= SUPPLIED MATERIAL =

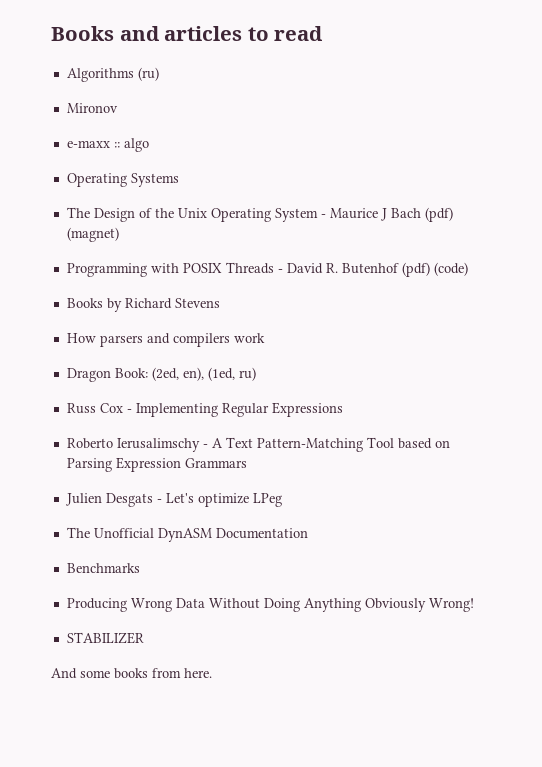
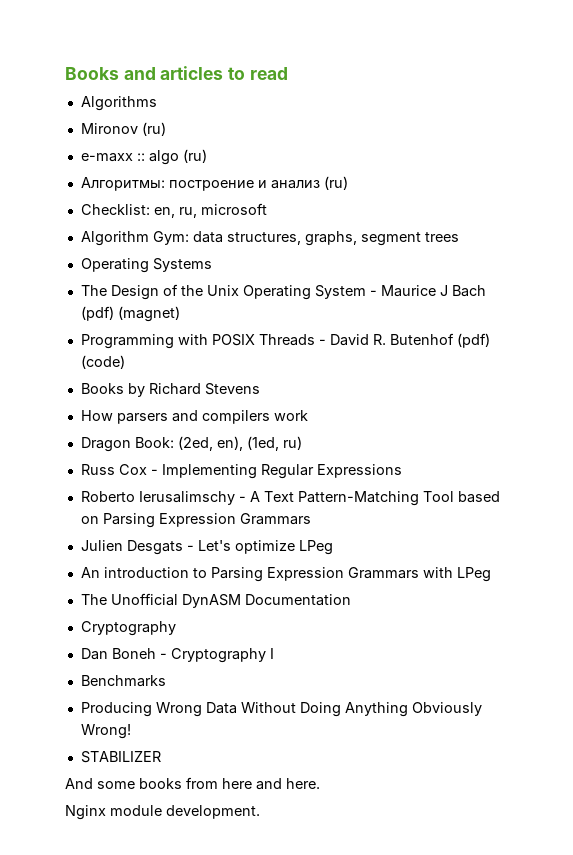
[137,67,159,81] (ru) -> (157, 103) none
(118, 108) none -> [141,122,166,136] (ru)
(149, 145) none -> [182,149,207,163] [80,176,348,191] [80,203,267,218] [80,231,459,246] (ru) // Алгоритмы: построение и анализ (ru) // Checklist: en, ru, microsoft // Algorithm Gym: data structures, graphs, segment trees
[66,527,308,542] The Unofficial DynASM Documentation -> [80,567,491,582] [80,593,351,608] [80,621,176,636] [80,648,274,663] An introduction to Parsing Expression Grammars with LPeg // The Unofficial DynASM Documentation // Cryptography // Dan Boneh - Cryptography I
(181, 673) none -> [222,778,282,790] here and
(212, 673) none -> [65,805,260,820] // Nginx module development.

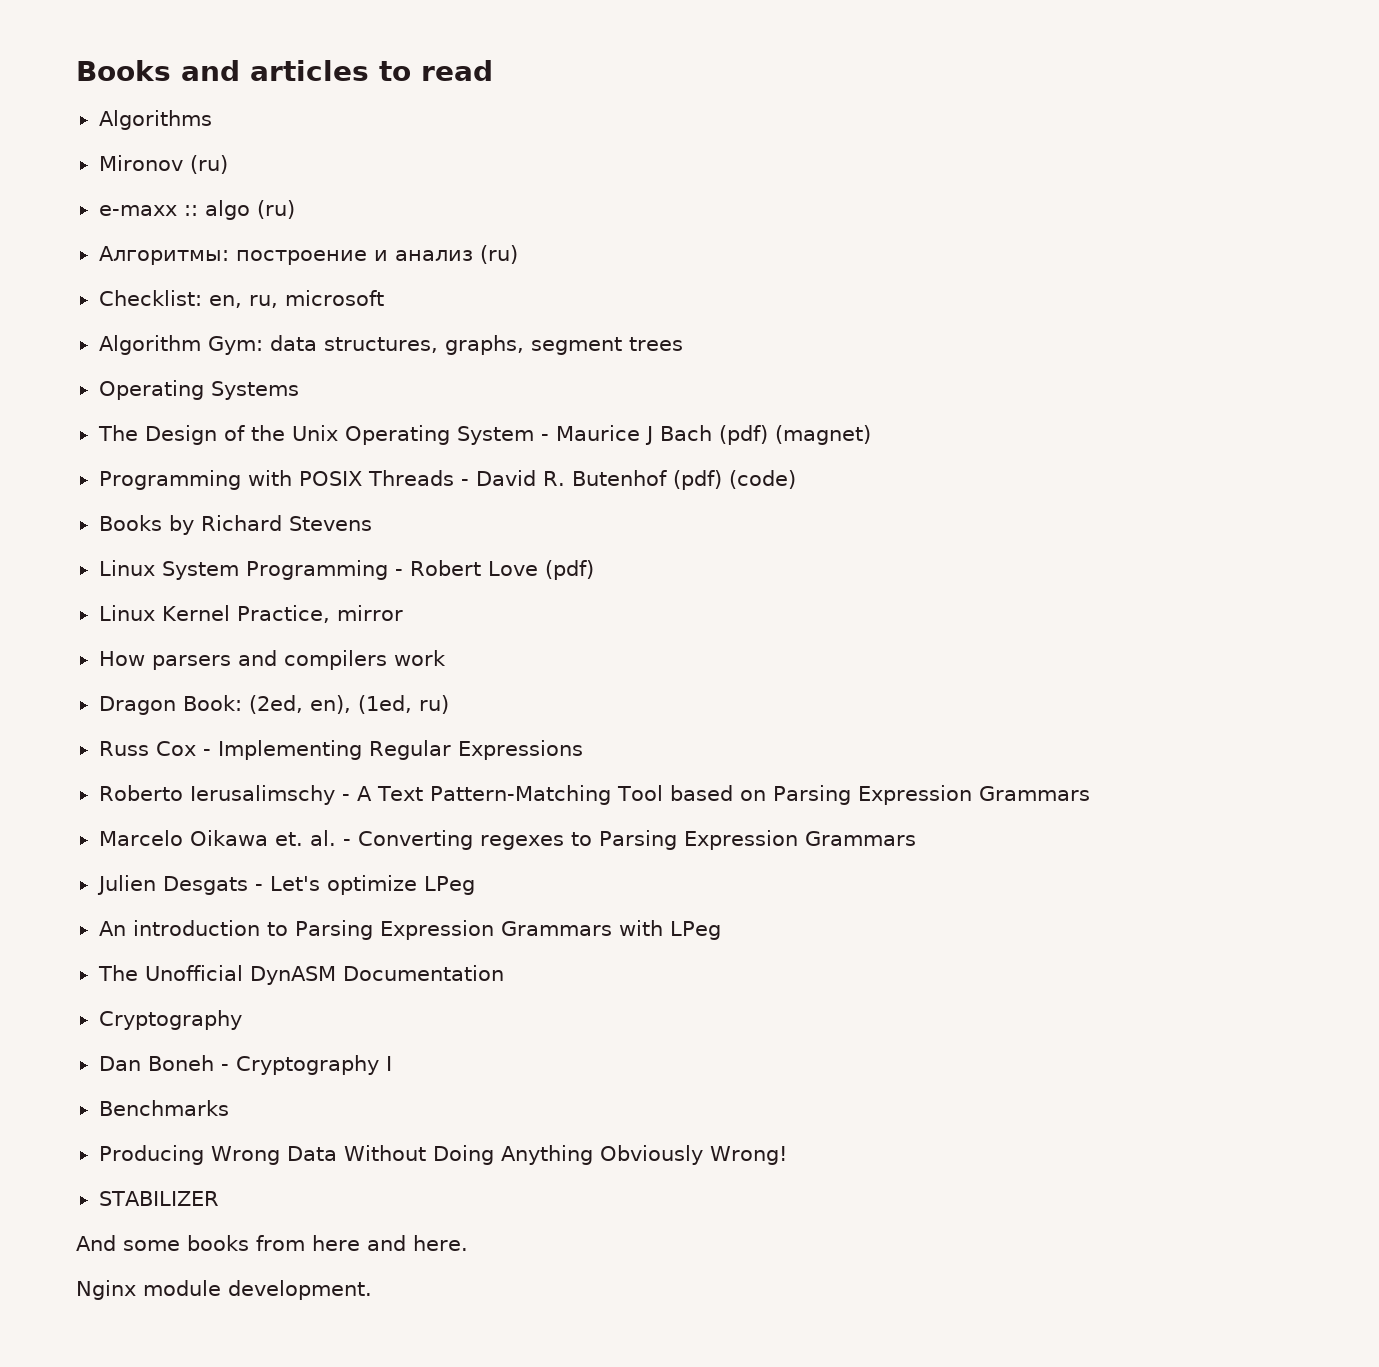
(260, 389) none -> [98,560,594,580] [98,605,403,623] // Linux System Programming - Robert Love (pdf) // Linux Kernel Practice, mirror
(311, 519) none -> [98,830,916,850] // Marcelo Oikawa et. al. - Converting regexes to Parsing Expression Grammars

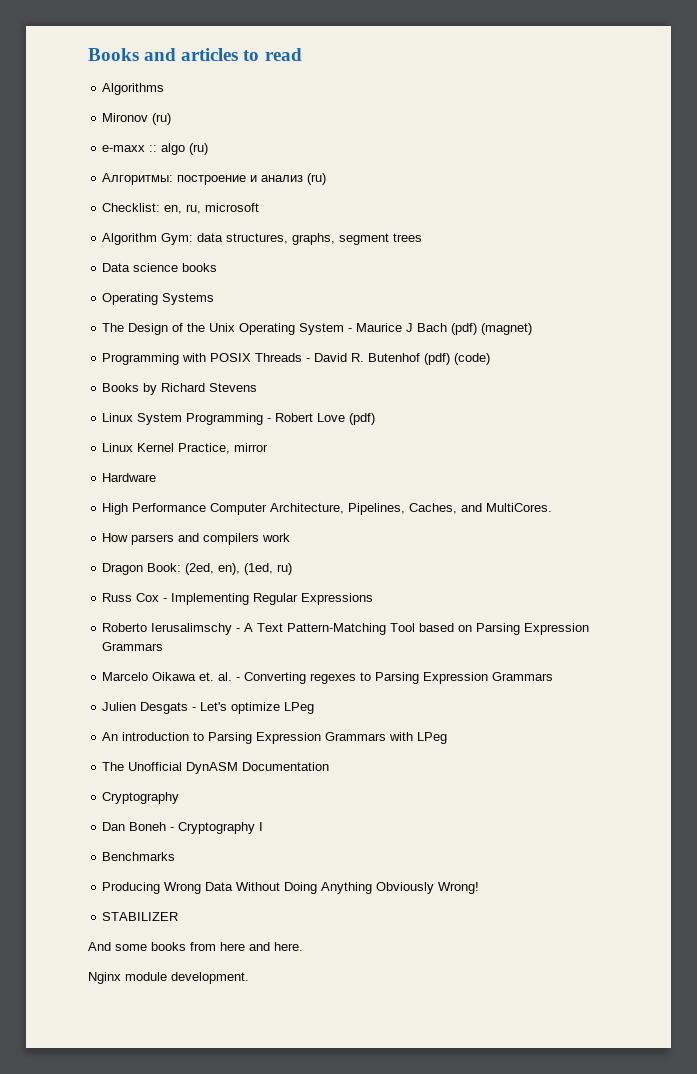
(683, 344) none -> [102,263,218,272] // Data science books
(403, 613) none -> [102,473,157,482] [102,503,553,515] // Hardware // High Performance Computer Architecture, Pipelines, Caches, and MultiCores.

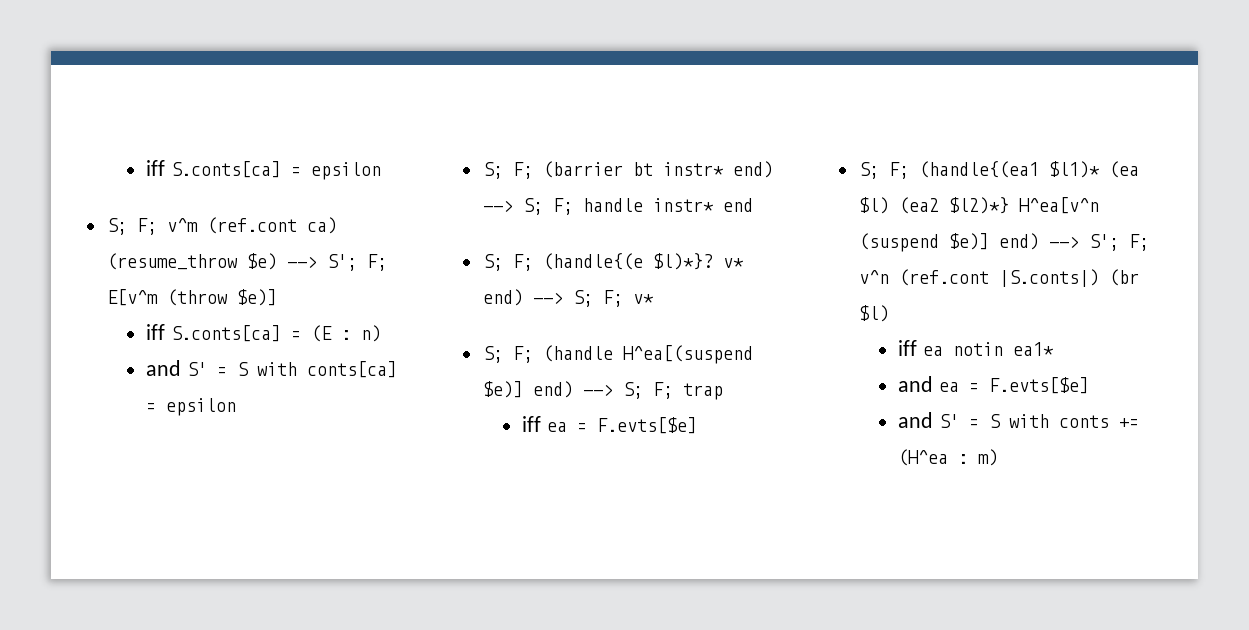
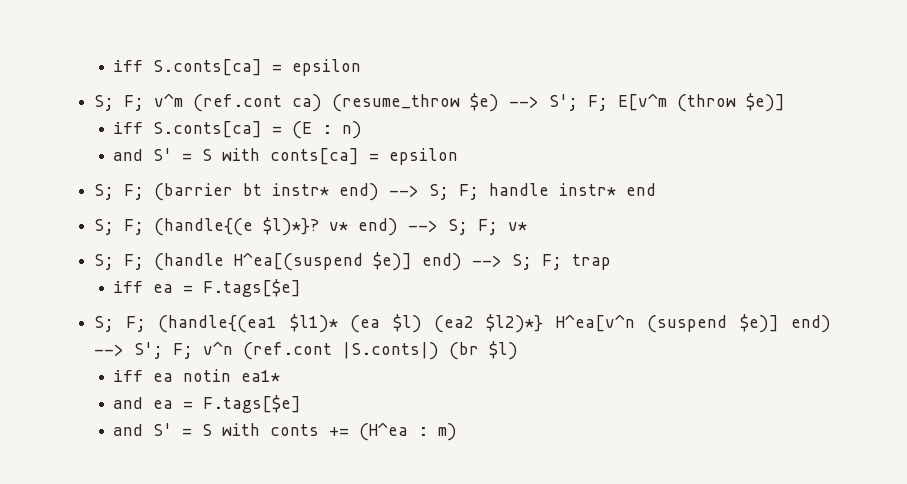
[596,417,697,434] F.evts[$e] -> [203,279,302,297] F.tags[$e]
[988,377,1089,394] F.evts[$e] -> [203,395,302,413] F.tags[$e]

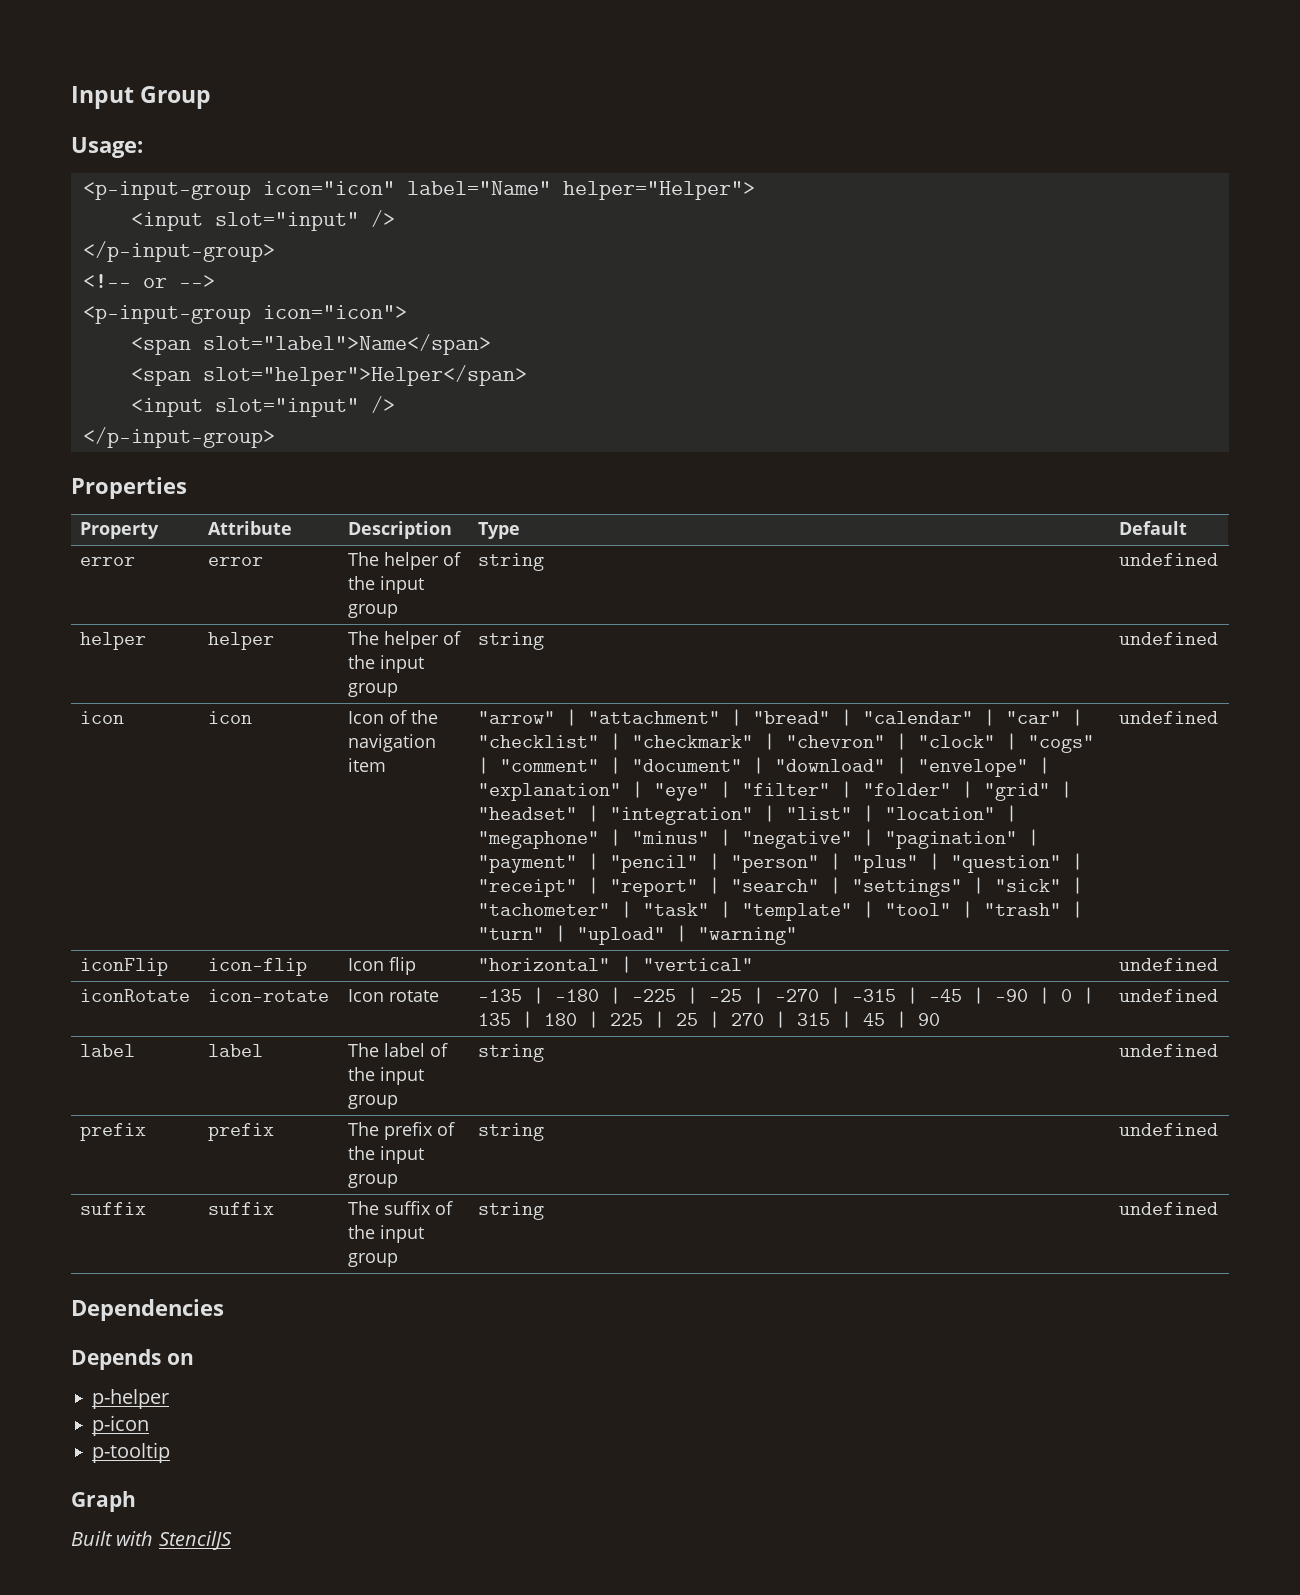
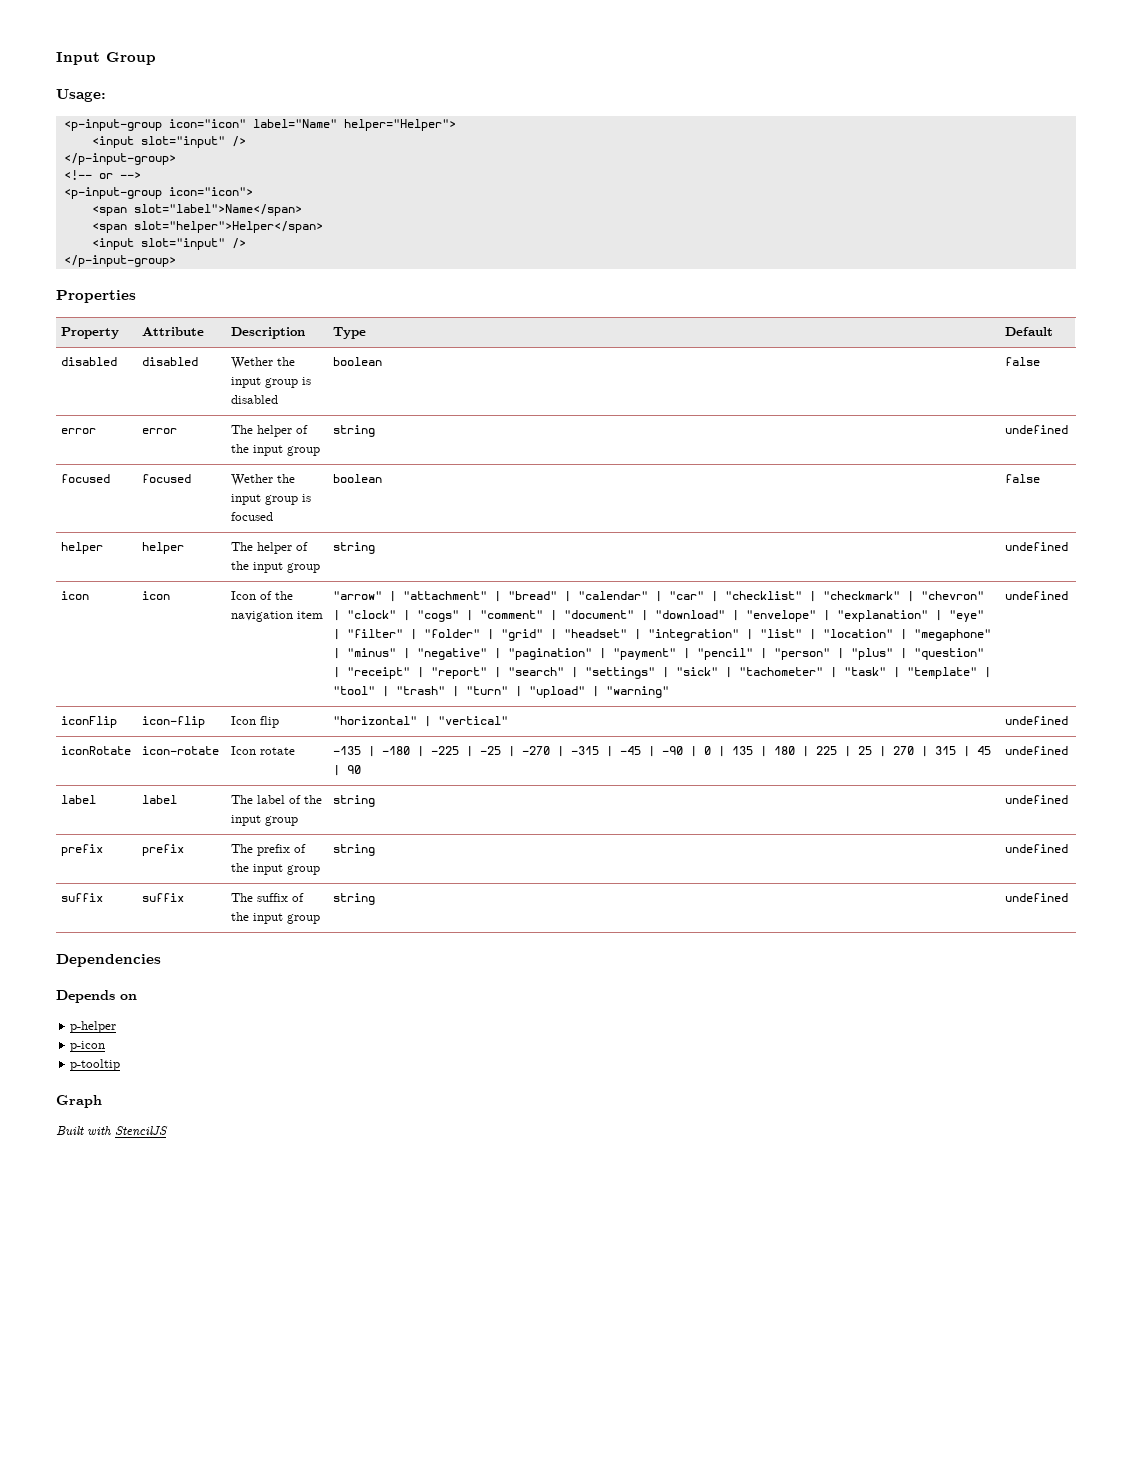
(1187, 528) none -> [61,357,118,366] [142,357,199,366] [231,357,296,369] [231,377,312,388] [231,395,279,404] [333,357,383,366] [1005,357,1041,366] // disabled | disabled | Wether the input group is disabled | boolean | false
(1218, 559) none -> [61,474,111,483] [142,474,192,483] [231,474,296,486] [231,494,312,505] [231,512,274,521] [333,474,383,483] [1005,474,1041,483] // focused | focused | Wether the input group is focused | boolean | false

= WHAT TO WORK ON =
Go through the listing and copy each line that includes the string "evts".

= REPLY =
[596,417,697,434] F.evts[$e] -> [203,279,302,297] F.tags[$e]
[988,377,1089,394] F.evts[$e] -> [203,395,302,413] F.tags[$e]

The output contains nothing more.